▶ [Data records]
↓

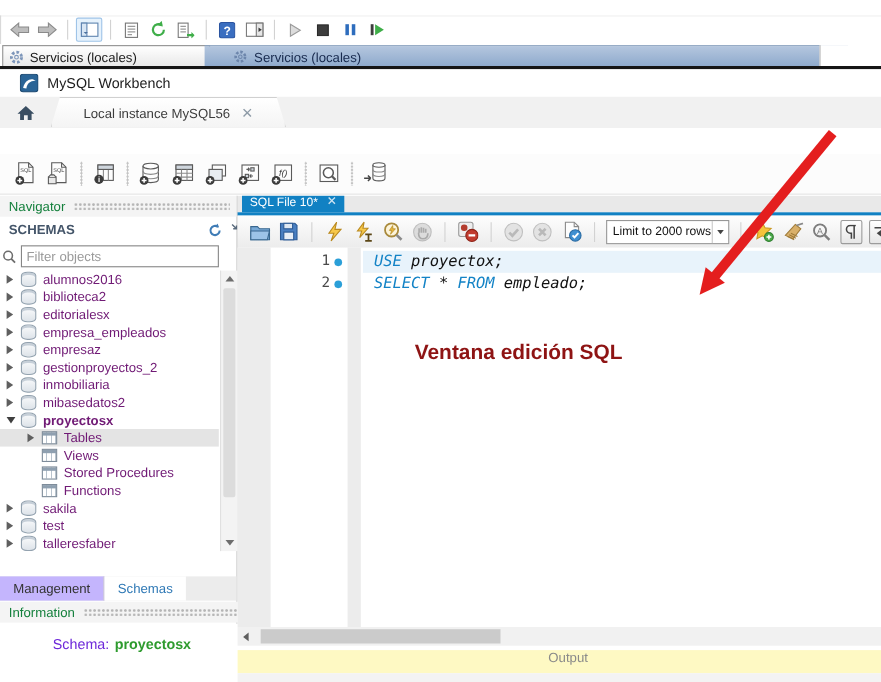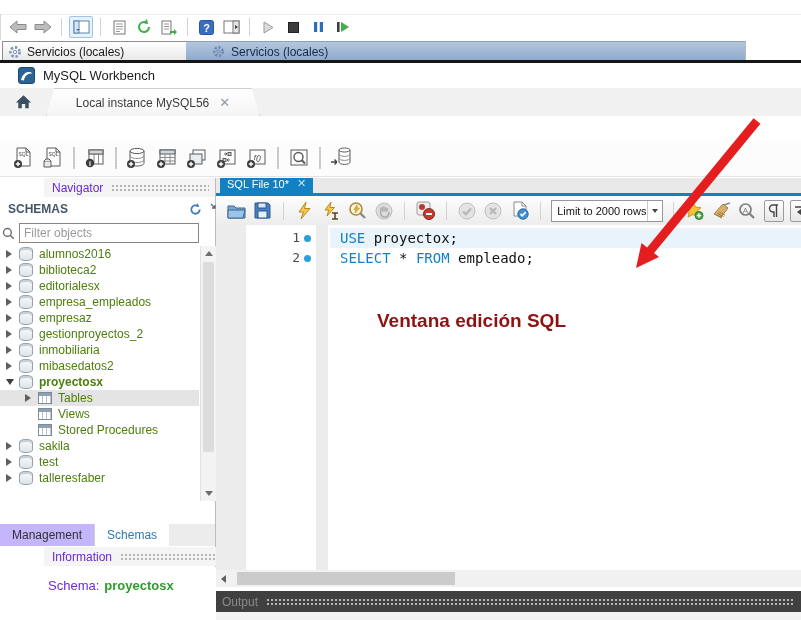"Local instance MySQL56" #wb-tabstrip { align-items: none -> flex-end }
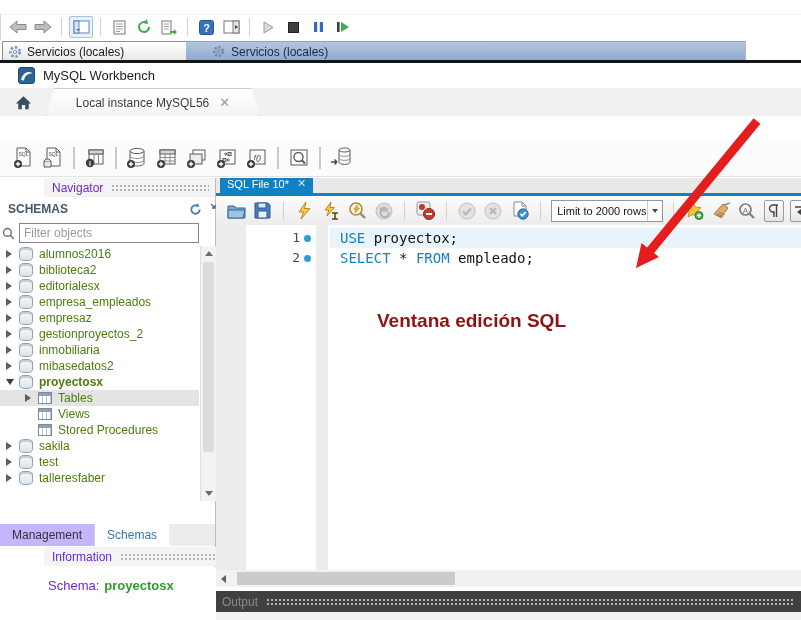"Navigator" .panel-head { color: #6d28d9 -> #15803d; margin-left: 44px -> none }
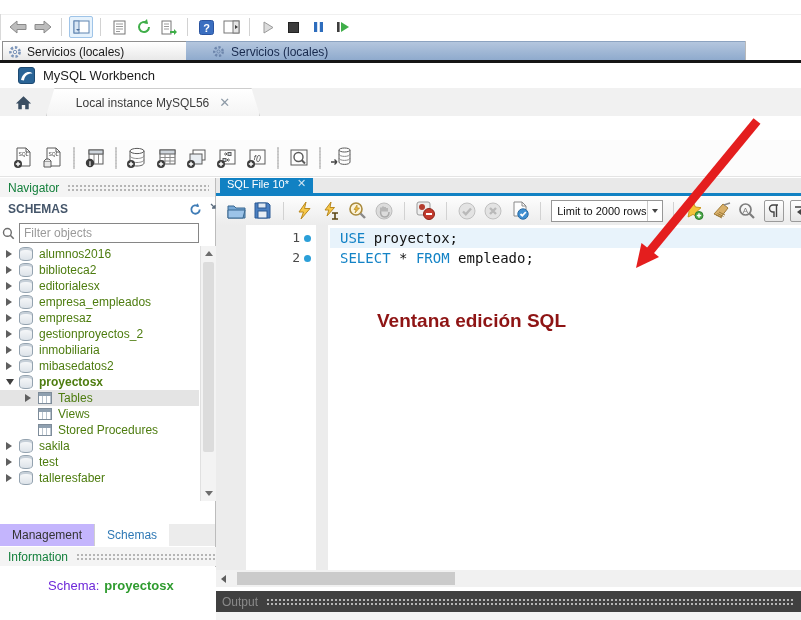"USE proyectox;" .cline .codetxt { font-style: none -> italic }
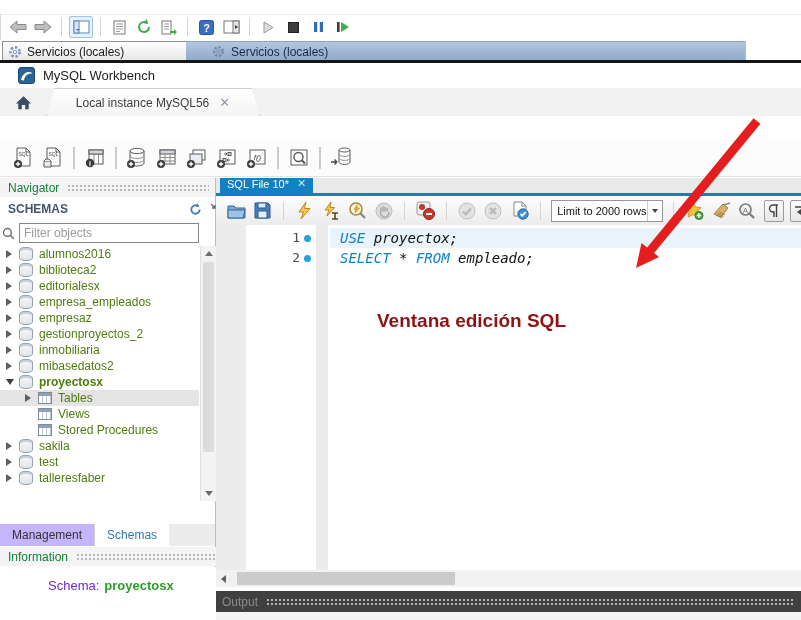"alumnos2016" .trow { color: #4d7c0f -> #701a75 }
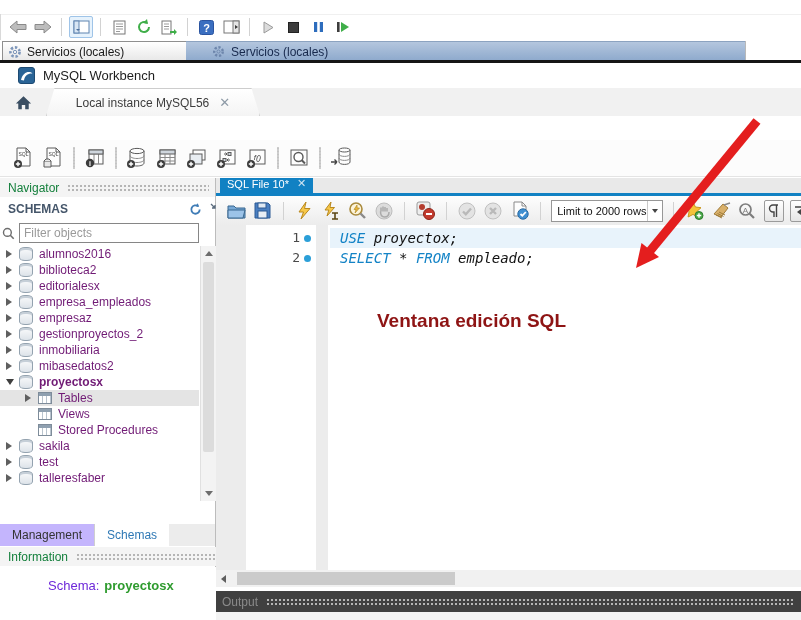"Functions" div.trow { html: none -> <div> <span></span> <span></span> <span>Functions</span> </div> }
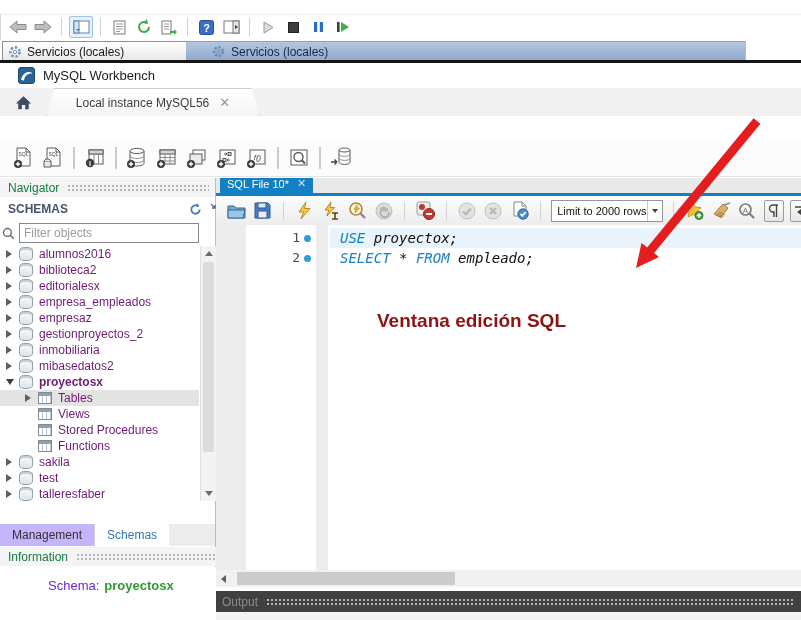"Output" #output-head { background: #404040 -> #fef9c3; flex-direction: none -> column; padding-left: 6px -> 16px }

↑

▶ [Exercise details]
Would you print, exactly as they appear, the lines from the line with "color: #4d7c0f ->" through the end of the entries above, leaving out the pictures?

▶ [Answer for this exercise]
"alumnos2016" .trow { color: #4d7c0f -> #701a75 }
"Functions" div.trow { html: none -> <div> <span></span> <span></span> <span>Functions</span> </div> }
"Output" #output-head { background: #404040 -> #fef9c3; flex-direction: none -> column; padding-left: 6px -> 16px }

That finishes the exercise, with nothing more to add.